Of course, I'd have no problem with this if the original article had actually talked about it meaningfully in the context of a local privilege escalation and explored the implications; instead, they just made it sound like you could throw a patched OS X box onto the internet and it'd get owned. The average reader would leave with that *distinct* impression, and most of the subsequent coverage of it talked about it exactly in that fashion.
Mac OS X has had several local privilege escalation vulnerabilities, just as other OSes have had. Apple fixes them when they become known. (Also, and this is another discussion, but what can Apple do if the "hacker's" claims are correct, i.e., that the vulnerability is unknown to Apple? It doesn't prove that Mac OS X is "insecure"; all it "proves" is that open scrutiny is difficult with closed source pieces, and that some people intentionally and knowingly refuse to give vendors a chance to fix problems.)
Corsaire - Securing Mac OS X Tiger
NSA - Mac OS X Security Configuration Guide (not yet updated for Mac OS X 10.4)
Apple - Common Criteria configuration guide
And for the "average joe"?
- Keep your machine patched
- Don't randomly open ports for services you don't use
- Have a personal firewall/router
- Don't run software you don't trust
And this doesn't "prove" anything, except that the initial ZDnet article was totally vague and sensationalistic, making it seem to an average person reading that article that a Mac OS X box could just be "hacked" by being on the internet. That is wrong, and I'm showing that. Simple. It's all explained on http://test.doit.wisc.edu/
Yes, this is approved.

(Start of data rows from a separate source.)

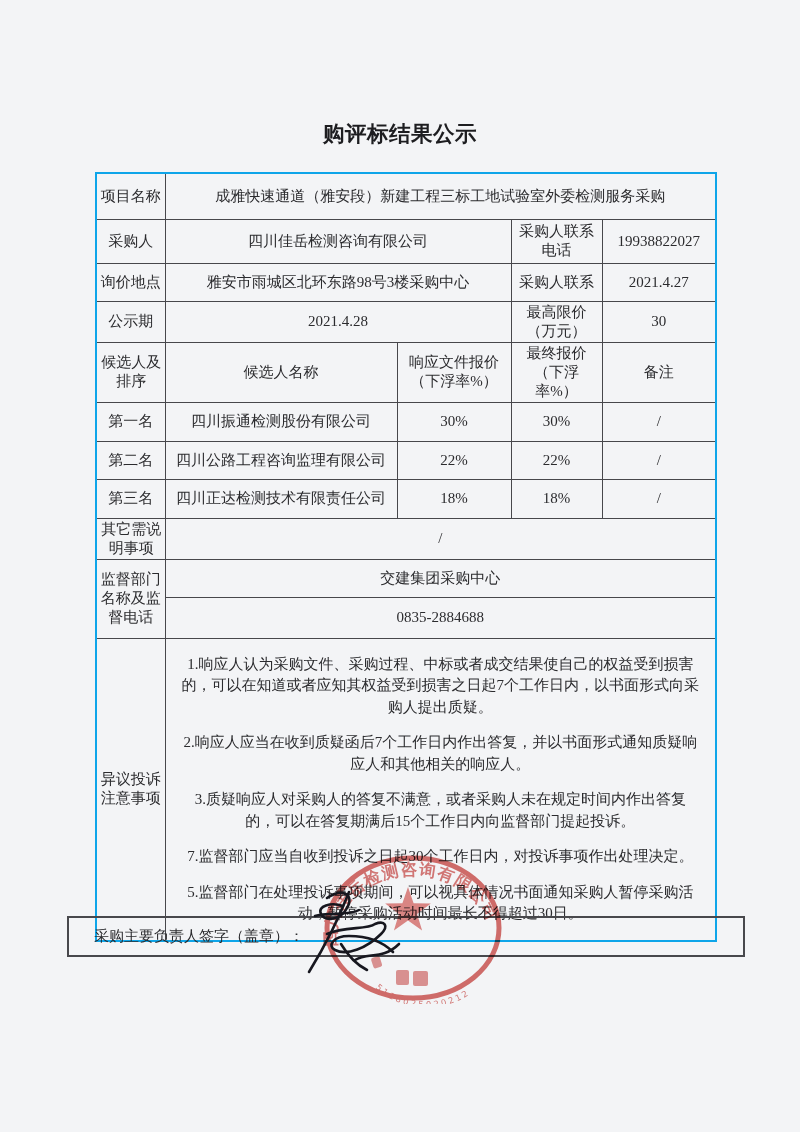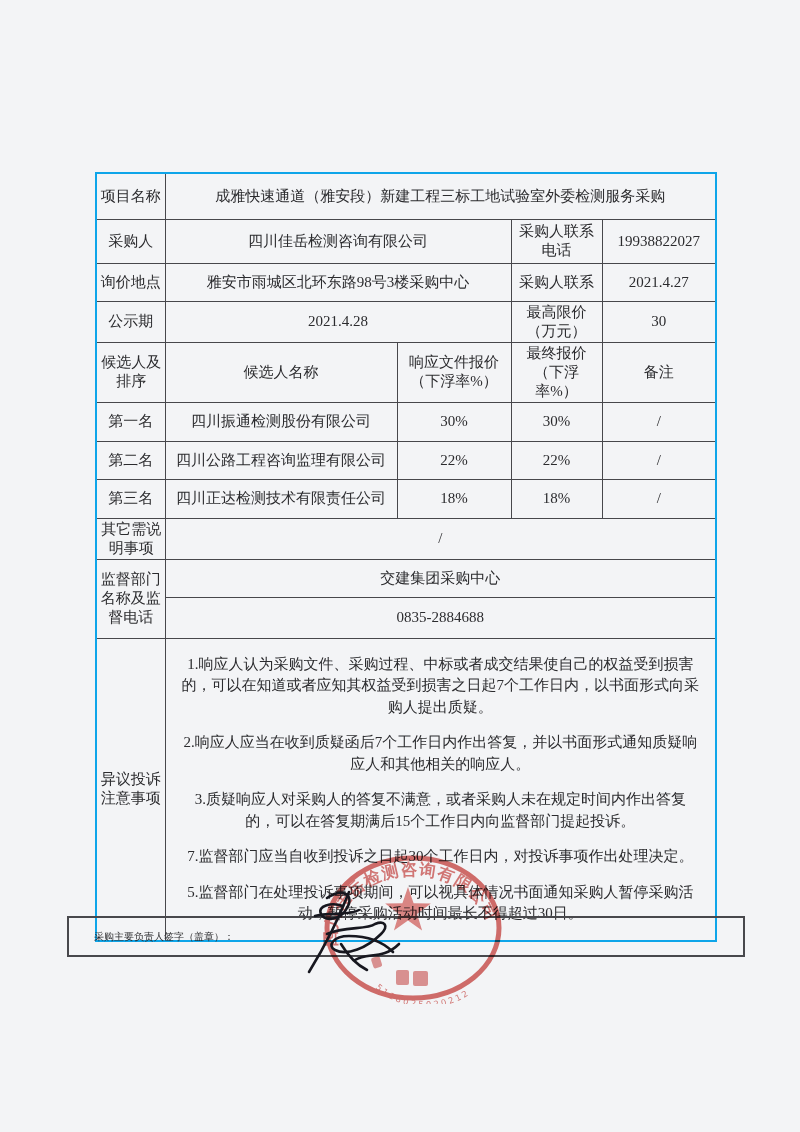--- a/index.html
+++ b/index.html
@@ -37,37 +37,38 @@
   .al{text-align:right;padding-left:3px !important;}
   td.big{
     text-align:left;vertical-align:middle;
     padding:4px 10px 4px 11px;
     line-height:21.5px;font-size:15px;
   }
   td.big p{margin:14px;}
   .sig-box{
     position:absolute;left:67px;top:916px;width:678px;height:41px;
     border:2px solid #48484c;box-sizing:border-box;
-    font-size:10px;line-height:37px;
+    font-size:15px;line-height:37px;
     padding-left:25px;color:#2b2b2e;
   }
   .stamp{
     position:absolute;left:320px;top:854px;width:186px;height:150px;
     opacity:.82;mix-blend-mode:multiply;
   }
   .signature{
     position:absolute;left:297px;top:886px;width:110px;height:96px;
   }
 </style>
 </head>
 <body>
 
 <div class="page">
 
   <div class="title">
+    <span>购评标结果公示</span>
   </div>
 
   <table class="main">
     <colgroup>
       <col style="width:69px">
         <col style="width:232px">
         <col style="width:114px">
         <col style="width:91px">
         <col style="width:114px">
     </colgroup>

But it's getting moved to its own /29 today...unfortunately, that didn't happen before slashdot got to it. ;-)
There is an identical clone of that Mac mini waiting to go on the new network, and our DNS TTL is currently set to 5 minutes, so when the cutover happens, it should be pretty transparent.
And the whole point isn't that the test "isn't the same". This is how most Mac OS X machines will appear to outside entities on the internet. The original article - and definitely before it was updated - left people with the impression that a Mac OS X machine could be owned in 30 minutes just by being connected to the internet, without the user "doing" anything, and the subsequent coverage of this in most press proves it. None speak to the fact that a local account was given, or even explore the implications. What could have been a useful article was useless, vague sensationalism. I updated the bottom of the page this morning:
Update
The ZDnet article has been updated to include the sentence, "Participants were given local client access to the target computer and invited to try their luck." But might it not have been interesting to explore:
- What are the implications of local account access, and under what conditions might a computer be used in that way?
- How can such access normally be obtained? Do home users behind firewalls and with no ports open need to worry?
How can a vendor fix the claimed local privilege escalation vulnerabilities when they are not informed of the issue?
- What are the moral and ethical implications of knowing about allegedly severe vulnerabilities in products, like the "hacker" they interviewed, and actively choosing to NOT give the vendor an opportunity to fix the problem(s)?
- How might a Linux or BSD distribution, other commercial UNIXes, or Windows stand up to a similar challenge, where anyone who wishes is given local account access?
- A discussion about how since much of OS X is closed, this might make it more difficult for the community to discover - and report and fix - potential vulnerabilities in the closed pieces
...and things of that nature, instead of leaving people with the impression that any Mac OS X machine connected to the Internet can be taken over in 30 minutes?